The ship neared the pier. She forced herself to smile, to wave, saw the moment Miss Thwaites saw her, smiled too, touched her father’s arm with so much love that Sophie sobbed, then choked it back. At least he’d had Miss Thwaites with him, to love him.
He waved back, for a second the vigorous man that she had known, his face glowing as if suffused with electric light.
‘Your father?’ asked Georgina gently.
‘My father,’ agreed Sophie, scrubbing her eyes ruthlessly with her handkerchief.
Georgina gazed at the crumpled man in the wheelchair. ‘It is good you have come home.’ She put her arm around Sophie’s shoulders and kissed her cheek. ‘Life goes on, Soapy,’ she said softly. ‘Both good and bad.
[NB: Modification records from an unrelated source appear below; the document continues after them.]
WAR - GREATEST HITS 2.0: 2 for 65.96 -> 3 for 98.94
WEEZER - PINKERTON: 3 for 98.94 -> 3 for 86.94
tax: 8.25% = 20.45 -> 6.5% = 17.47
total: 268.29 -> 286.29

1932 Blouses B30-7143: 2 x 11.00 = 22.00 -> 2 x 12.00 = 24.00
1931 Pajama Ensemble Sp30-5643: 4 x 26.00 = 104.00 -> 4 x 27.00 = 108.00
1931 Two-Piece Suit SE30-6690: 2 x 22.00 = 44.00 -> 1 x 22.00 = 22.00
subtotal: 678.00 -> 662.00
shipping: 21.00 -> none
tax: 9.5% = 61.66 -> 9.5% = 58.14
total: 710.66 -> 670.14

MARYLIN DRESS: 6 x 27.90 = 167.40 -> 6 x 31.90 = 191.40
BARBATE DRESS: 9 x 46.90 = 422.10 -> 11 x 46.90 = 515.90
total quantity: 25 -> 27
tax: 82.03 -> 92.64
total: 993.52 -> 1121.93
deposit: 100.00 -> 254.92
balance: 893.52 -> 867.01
Everything changes.’
‘I . . . I know.’
Next to her Green, back in servant mode, surreptitiously squeezed Sophie’s gloved hand.
Chapter 30
Bread and milk, for invalids
Make this in the bedchamber in a silver chafing dish by the fire so the scents tempt the appetite.
1 glass milk, with the cream not removed or, if necessary, added again
1 tbsp sweet butter
2 slices bread
Heat the milk on the hearth. Then toast the bread on the flames till golden on each side; butter, and cut off the crusts. Slice into small squares.
Place the toast in the warmed chafing dish; pour on the milk, and serve at once, smiling. A little sugar, pale honey, or cinnamon or nutmeg can be added.
Miss Lily, 1914
Sophie sat beside the bed, her father’s hand in hers. Papery, rabbit boned, the veins too prominent. The room smelled of lavender and carefully aired sheets and cigars. The latter worried her most. Her father had only smoked in the library or dining room before.
‘Cousin Oswald is doing well?’ She had tried to get her father to take a nap, but he wanted to keep talking, her hand in his, whispering out all of the last five years’ news for his daughter that he could cram into an afternoon. He knows how little time he has left, she thought. How
much time I have wasted.
No. Her life in the past five years had not been wasted. Jeremiah Higgs had invested both time and money well when he sent his daughter to England. And he was carefully calculating the return on that investment now.
‘Oswald’s a good boy.’ The words were faintly slurred. Spittle gathered at the edges of his mouth, impatiently brushed away. But although softer his voice was surprisingly firm. ‘Works well with Maria now he’s back again.’
Miss Thwaites had written that she had taken over much of the responsibility from her father, with Cousin Oswald in the army overseas. Sophie had not realised quite how much authority her former governess was still wielding.
‘Miss Thwaites is the manager of Higgs’s now?’ she asked tentatively.
A smile, such a familiar one she could have wept, except that joy in seeing him still outweighed the shock that this man must have such a short time still to live. ‘Maria holds my proxy as chairman of the board. A manager looks after day-to-day decisions. That’s Oswald, since he’s been demobbed. The chairman . . .’
‘Dad, I know what managers do,’ she said gently. ‘And chairmen and boards. I set up hospitals and ran them, remember?’
‘Properly?’
‘Very properly. They are still operating. You taught me well.’
A faint laugh. ‘Didn’t mean to.’
‘I’m your daughter,’ she said lightly. ‘Dad, I want to run Higgs’s Corned Beef. If I’d come back with a husband, you’d have offered it to him.’
‘Ha. Only to a good one. Not that Overhill fellow.’
She had almost forgotten Malcolm, the boy she had thought she loved, wanted to marry. ‘The only men I have considered marrying in the last two years would have been excellent managers. But I will be a better one.’